The Neiuport-Delage NiD 690 was a French all-metal, single-engined colonial policing aircraft, built for a competitive government contract. Its unusual rear fuselage gave a wide field of downward machine gun fire. Only two examples were built.
In 1930, the French government set out several programmes for colonial aircraft to police their overseas territories. Covering single and multi-engine designs, all were to be all-metal and powered by the 300abbr=onNaNabbr=on Lorraine 9Na Algol radial engines, these contracts required two prototypes of each type, each shown to be capable of flight. Nieuport-Astra offered two types, the three-engined Nieuport-Delage NiD 590 and the smaller, single-engined NiD 690, which had much in common. Both had the angular appearance of the earlier single-engined NiD 540 airliner. The Nid 590 also had very similar dimensions to the NiD 540 but both newer designs differed from the earlier one in their novel rear fuselage structure.
The NiD 690 was a high wing, cantilever monoplane, with wings which were trapezoidal in plan. Its Algol engine was in the nose within a narrow-chord, Townend ring type cowling and behind it the forward and central metal-covered fuselage was, apart from the roof, flat-sided and rectangular in section. The pilots' enclosed cockpit was under the wing leading edge with all-around glazing of the multi-panel type and with lower side windows for better downward vision. Colonial aircraft were expected to fill a variety of roles, including transport, bombing, reconnaissance, observation, policing and medical, so needed a large and reconfigurable internal space. Since policing involved observation of and intervention in ground events, clear views and wide fields of machine gun fire were required. As on the NiD 590, Nieuport provided a long cabin behind the cockpit with windows on each side under the mid-wing and the trailing edge; towards the rear of the cabin its walls came closer together until they met the rear fuselage, which was T-shaped in section and built from three longerons, with T-shaped bulkheads and metal covering. Long wall openings towards the rear of the cabin allowed a gunner at its narrow convergence to fire backwards and downward as well as to the sides.

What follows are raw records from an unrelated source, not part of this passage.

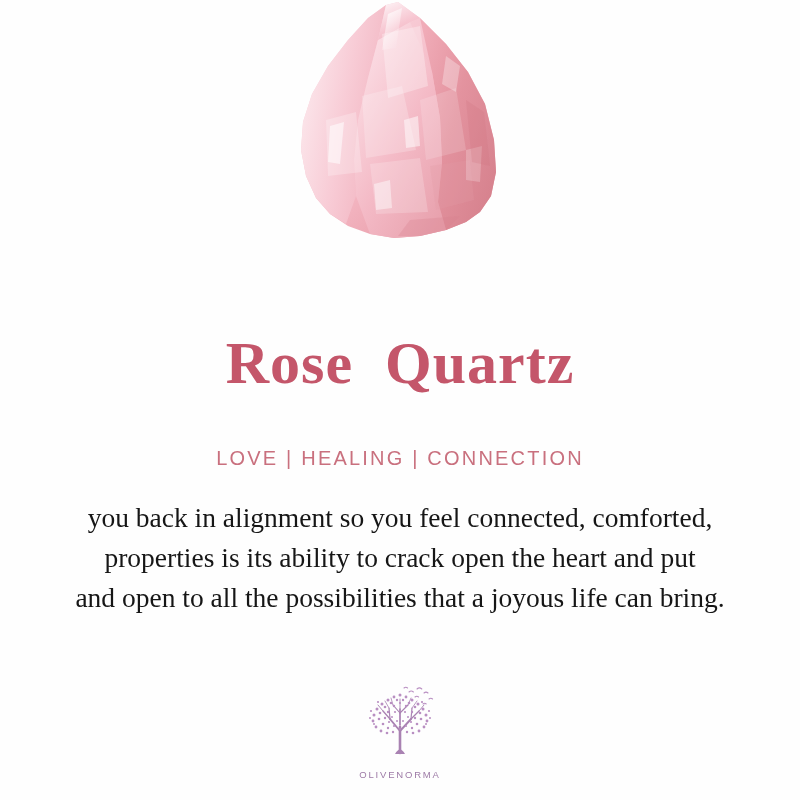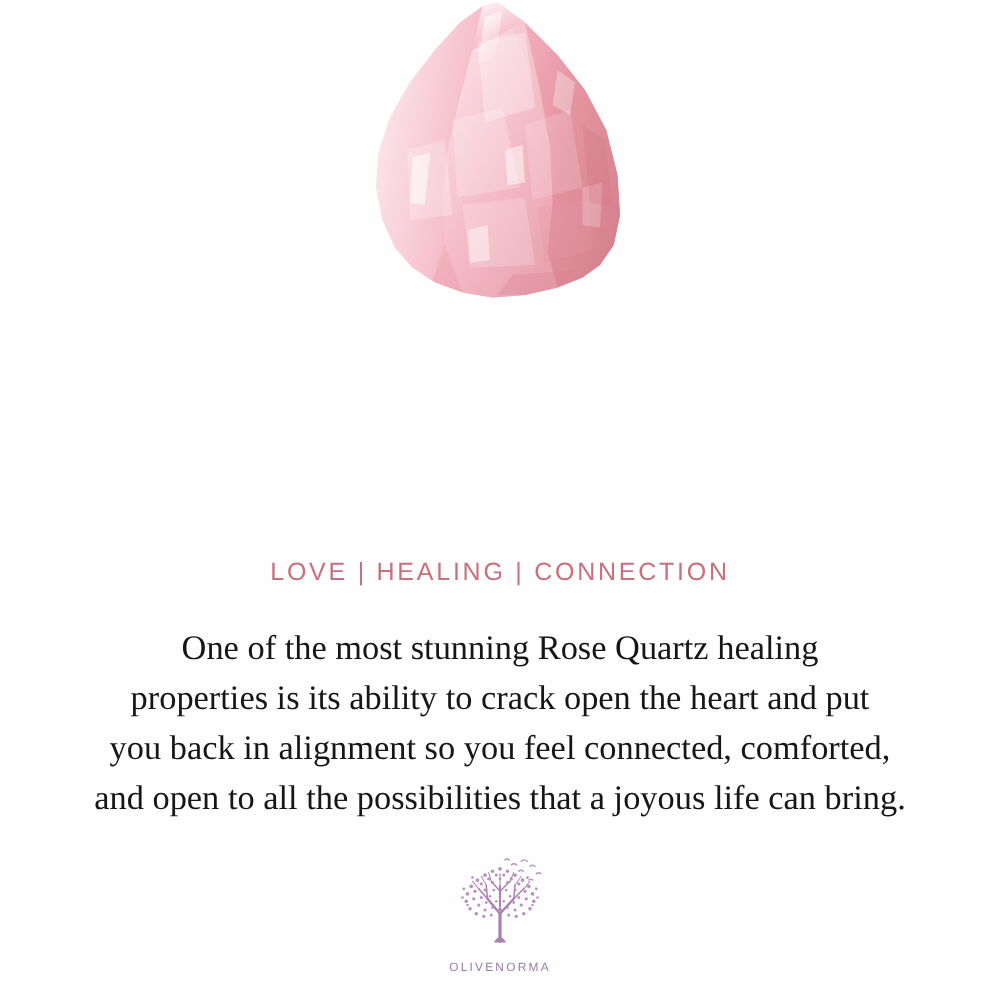--- a/index.html
+++ b/index.html
@@ -184,27 +184,27 @@
       <path d="M134 120 L148 116 L150 146 L136 148 Z" fill="#ffffff" opacity="0.5"></path>
       <path d="M104 184 L120 180 L122 208 L106 210 Z" fill="#ffffff" opacity="0.45"></path>
       <path d="M176 56 L190 66 L186 92 L172 84 Z" fill="#ffffff" opacity="0.3"></path>
       <path d="M196 150 L212 146 L210 182 L196 180 Z" fill="#ffffff" opacity="0.22"></path>
 
       <path d="M196 100 L214 112 L220 166 L202 162 Z" fill="#cf7480" opacity="0.25"></path>
       <path d="M140 220 L190 216 L176 230 L150 236 L128 236 Z" fill="#d8828d" opacity="0.3"></path>
     </svg>
   </div>
 
+  <div class="title">Rose  Quartz</div>
 
   <div class="subtitle">LOVE | HEALING | CONNECTION</div>
 
   <div class="body-copy">
-    <span class="line">One of the most stunning Rose Quartz healing</span>
+    <span class="line">you back in alignment so you feel connected, comforted,</span>
     <span class="line">properties is its ability to crack open the heart and put</span>
-    <span class="line">you back in alignment so you feel connected, comforted,</span>
     <span class="line">and open to all the possibilities that a joyous life can bring.</span>
   </div>
 
   <div class="logo">
     <svg class="logo-mark" width="78" height="74" viewBox="0 0 78 74">
       <g stroke="#a982b2" fill="none" stroke-linecap="round">
         <path d="M39 70 L39 44" stroke-width="2.6"></path>
         <path d="M39 48 L29 36" stroke-width="1.9"></path>
         <path d="M39 48 L50 36" stroke-width="1.9"></path>
         <path d="M39 42 L39 26" stroke-width="1.7"></path>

The tail of the NiD 690 was conventional and angular, with its trapezoidal tailplane and narrow, rectangular elevators mounted at the top of the fuselage. Its fin was triangular and the rudder was almost rectangular. It had a conventional, fixed undercarriage with each mainwheel on a V-strut hinged from the lower fuselage longeron and a long, vertical shock absorber strut to the wing.
The prototype made its first flight in June 1934 but in CEMA (the Centre d'Essais de Matériels Aériens at Villacoublay) trials it was judged overweight for the available power. The second prototype flew three months later, with its fuselage lengthened by 80mm and an extended elevator to rectify directional instabilities. Both NiD 690s had been retired by the end of 1934; the SPCA 80 was the only other single-engined competitor on the 1930 programme and it, too, was rejected for production.